A Time for Courage
By Roger Cohen
Nov. 21, 2013
HAMBURG, Germany — It being the 100th anniversary of Willy Brandt’s birth, the image has been much present in Germany: the former chancellor on his knees in the Warsaw ghetto in the silent act that defined German shame for the Holocaust. As Brandt later said, “Carrying the burden of the millions who were murdered, I did what people do when words fail them.”
Such symbolic acts carry enormous importance. They enter the realm of myth by connecting with a human place beyond and before words. The image from 1970 is riveting, a German driven by emotion and conviction to a spontaneous personal gesture toward slaughtered Jews. Other such moments come to mind: Anwar Sadat, the Egyptian president, addressing the Knesset in 1977; François Mitterrand and Helmut Kohl, the French and German leaders, holding hands at Verdun in 1984 in the place where hundreds of thousands of their countrymen died fighting each other in 1916; the enough-of-blood-and-tears handshake between Yitzhak Rabin and Yasir Arafat on the White House lawn in 1993 — before more blood was spilled between Israelis and Palestinians (and among them).
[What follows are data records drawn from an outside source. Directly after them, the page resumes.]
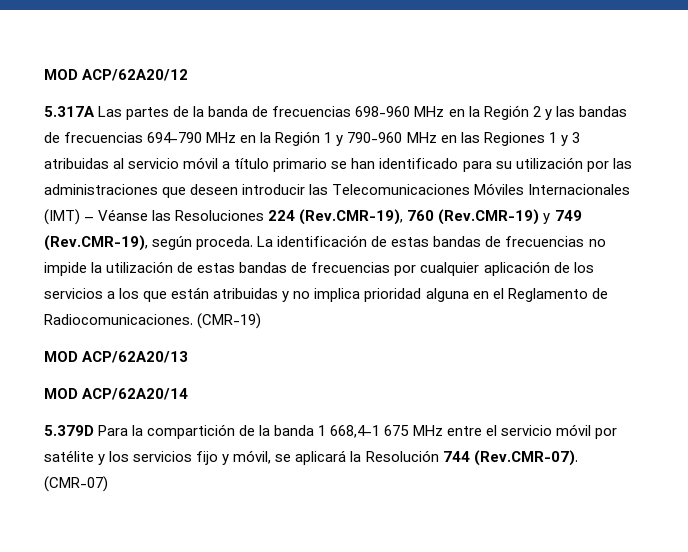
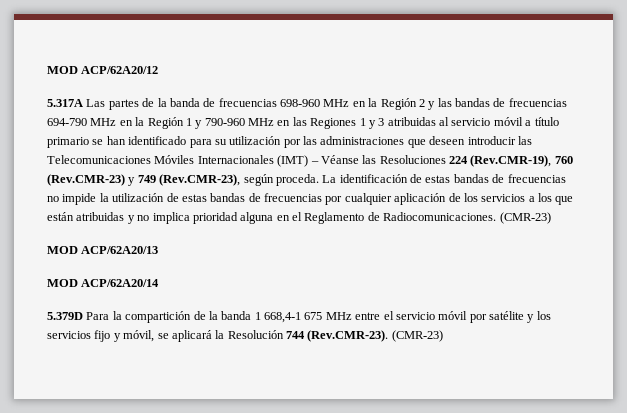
- 5.317A Las partes de la banda de frecuencias 698-960 MHz en la Región 2 y las bandas de frecuencias 694-790 MHz en la Región 1 y 790-960 MHz en las Regiones 1 y 3 atribuidas al servicio móvil a título primario se han identificado para su utilización por las administraciones que deseen introducir las Telecomunicaciones Móviles Internacionales (IMT) – Véanse las Resoluciones 224 (Rev.CMR-19), 760 (Rev.CMR-19) y 749 (Rev.CMR-19), según proceda.
+ 5.317A Las partes de la banda de frecuencias 698-960 MHz en la Región 2 y las bandas de frecuencias 694-790 MHz en la Región 1 y 790-960 MHz en las Regiones 1 y 3 atribuidas al servicio móvil a título primario se han identificado para su utilización por las administraciones que deseen introducir las Telecomunicaciones Móviles Internacionales (IMT) – Véanse las Resoluciones 224 (Rev.CMR-19), 760 (Rev.CMR-23) y 749 (Rev.CMR-23), según proceda.
- La identificación de estas bandas de frecuencias no impide la utilización de estas bandas de frecuencias por cualquier aplicación de los servicios a los que están atribuidas y no implica prioridad alguna en el Reglamento de Radiocomunicaciones. (CMR-19)
+ La identificación de estas bandas de frecuencias no impide la utilización de estas bandas de frecuencias por cualquier aplicación de los servicios a los que están atribuidas y no implica prioridad alguna en el Reglamento de Radiocomunicaciones. (CMR-23)
- 5.379D Para la compartición de la banda 1 668,4-1 675 MHz entre el servicio móvil por satélite y los servicios fijo y móvil, se aplicará la Resolución 744 (Rev.CMR-07). (CMR-07)
+ 5.379D Para la compartición de la banda 1 668,4-1 675 MHz entre el servicio móvil por satélite y los servicios fijo y móvil, se aplicará la Resolución 744 (Rev.CMR-23). (CMR-23)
And then, as if in the image of that failure, a blank comes. Our age is not rich in such solemn, iconic moments of conciliation or contrition. Perhaps it is that calculation and spin have trumped conviction and so buried the spontaneous in public life. Perhaps it is the obsession with control — and multiplication of means to ensure it — that have made politics more arid. Perhaps it is the postmodern death of political idealism. Or perhaps it is the sheer volume of images that makes it difficult for a single one to define historical shift. The most powerful image of the 21st century remains the planes-turned-missiles hitting the Twin Towers in 2001. Far-flung wars since then have produced no hands outreached in peace, no consolation or resolution. Barack Obama, focus of dreams, has proved a tiptoeing president.